== Input ==

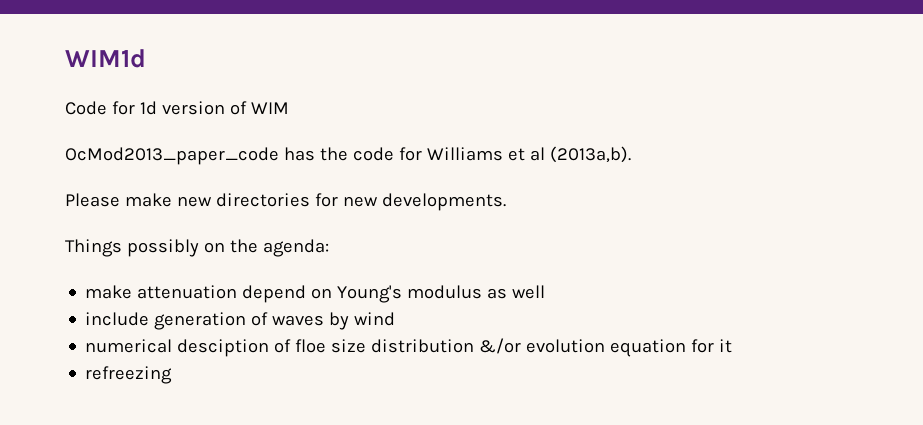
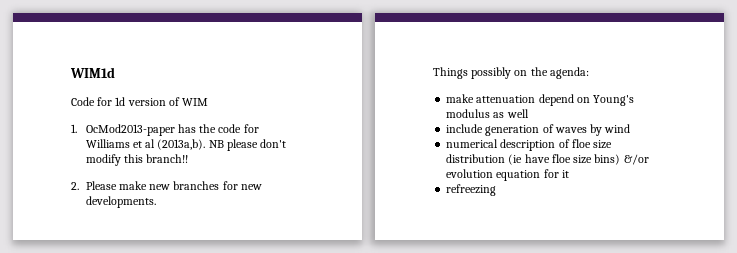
[65,147,279,165] OcMod2013_paper_code -> [71,124,175,136] 1. OcMod2013-paper
(631, 154) // -> [208,139,287,151] [85,154,189,166] [71,182,79,190] NB please don't modify this branch!! // 2.
[215,193,310,207] directories -> [173,181,220,190] branches
[177,339,270,357] desciption -> [500,139,556,151] description
(475, 346) none -> [508,154,621,165] (ie have floe size bins)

===

**What the exercise asks:** Each line in the records above should be reproduced exactly; images are not copied.

**Exercise result:**
[65,147,279,165] OcMod2013_paper_code -> [71,124,175,136] 1. OcMod2013-paper
(631, 154) // -> [208,139,287,151] [85,154,189,166] [71,182,79,190] NB please don't modify this branch!! // 2.
[215,193,310,207] directories -> [173,181,220,190] branches
[177,339,270,357] desciption -> [500,139,556,151] description
(475, 346) none -> [508,154,621,165] (ie have floe size bins)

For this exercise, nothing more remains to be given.